The short path is the path determining the contamination delay of the circuit - i.e. the shortest path in the circuit

$$t_{cd}=t_{cd\_AND}$$

Glitches

Sometimes the output can temporarily move to an incorrect value before stabilising.

This is called a glitch.

Glitches

With a=0,b=1 and c=1. If b falls to 0, the output will change from 1 to 0 to 1.

Mux delays

Mux delays

  • Tristate D - Data

  • Tristate S - Selector

  • The different speeds for different changes need to be taken into account for whatever the use is

Adder

The full adder circuit we have looked at takes 3 gate delays for the carry out to be computed

Adder

If we can precompute the first level, there are only 2 gate delays once the carry in arrives

Ripple adder

The computation of the carry bit ripples through the chained adders

Ripple adder

A k bit ripple adder will take 3+2(k-1)=2k+1 gate delays to compute Cout.
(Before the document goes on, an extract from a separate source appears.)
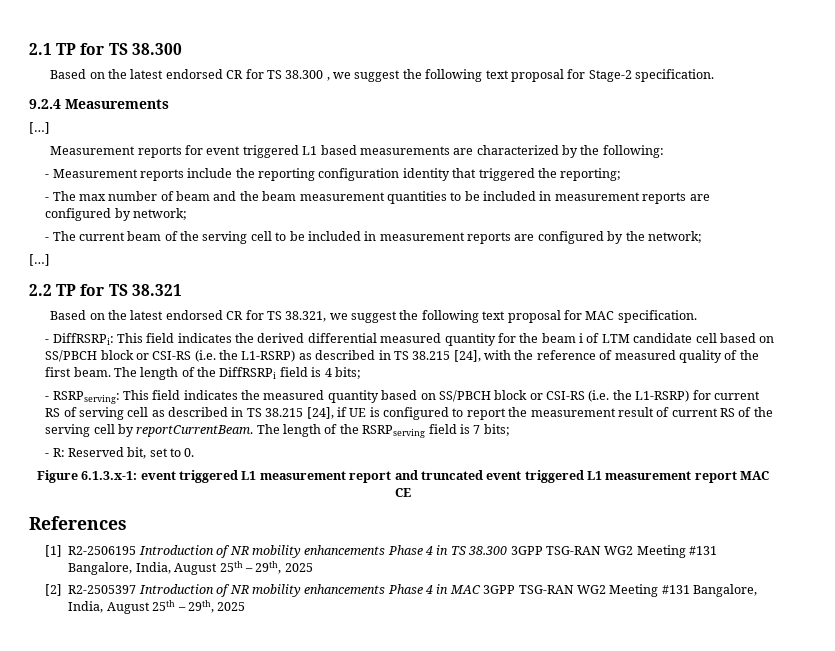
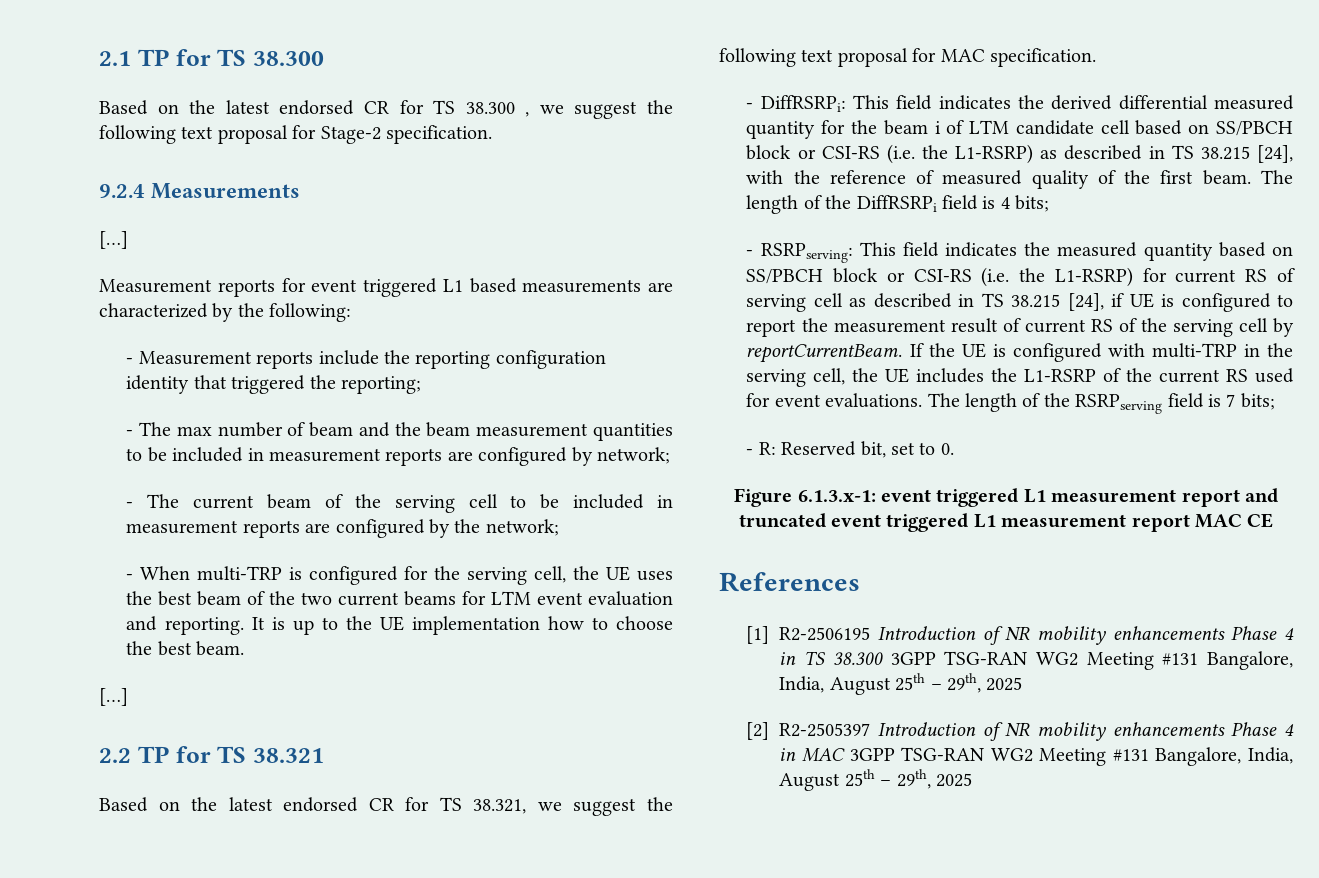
+ - When multi-TRP is configured for the serving cell, the UE uses the best beam of the two current beams for LTM event evaluation and reporting. It is up to the UE implementation how to choose the best beam.
+ If the UE is configured with multi-TRP in the serving cell, the UE includes the L1-RSRP of the current RS used for event evaluations.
So a 32 bit adder takes 65 gate delays

  • 3 time steps for 1st carry, then 2 time steps for each after that as the first level is pre computed

Faster Adders - idea

Faster Adders idea

Key idea: for later bits pre-compute the outcome with both carry in and no carry in, then quickly select the right answer

Faster addition at the expense of more circuitry

  • This uses $c_4$ for the multiplexor and makes large additions much faster, at the expense of more circuitry

Carry-Lookahead Adder

Define two functions

  • Generate - G(A,B)=1 if A and B would cause Cout even if Cin=0
  • Propagate - P(A,B)=1 if A and B would cause Cout if Cin=1

G(A,B)= A AND B

P(A,B) = A OR B

Carry occurs if it is either generated or there is carry in and it is propagated

$$C_{out}=G(A,B)+P(A,B)\cdot C_{in}$$

Carry-Lookahead Adder

$$C_{\text {out }}=G_{4}+P_{4} G_{3}+P_{4} P_{3} G_{2}+P_{4} P_{3} P_{2} G_{1}+P_{4} P_{3} P_{2} P_{1} \cdot C_{\text {in }}$$

We can compute every $P_i$ and $G_i$ in one gate delay

So we can compute Cout (and all the intermediate carries) in 3 gate delays

We could compute the full sum in 3 gate delays

full sum in 3 gate delays

Partial Full Adder

Partial Full Adder

MSI Chip

MSI Chip

More on the carry-lookahead adder

We could create a CLA which adds n-bit numbers in constant gate delay. It would require order $n^2$ gates and gates taking order n inputs. This is impractical for large n

First solution: chain 4-bit CLAs

chain 4-bit CLAs

The carry now ripples along the chain 4 times as fast as originally

2 Level Carry-Lookahead Adder

Rather than letting the carry ripple through the CLAs, we can precompute whether it would be generated or propagated by each CLA

2 Level Carry-Lookahead Adder

We now have a 16-bit 2-level CLA

Gate delays:

  • 1 gate delay to compute the first level Gs and Ps
  • 2 gate delays to compute the second level Gs and Ps
  • 2 gate delays to compute carries
  • 1 gate delay to compute sums

A standard 16 bit ripple carry adder would take 33 gate delays

These 16 bit adders could be chained to given an n-bit adder with gate delay 2(n/16)+4

Alternately, a 3 (or more) level CLA could be used to create an n-bit adder with delay $\mathcal{O}(\log n)$ and not too much circuitry

Example

Example

Summary

  • $t_{pd}$ - propagation delay (time until last answer comes in)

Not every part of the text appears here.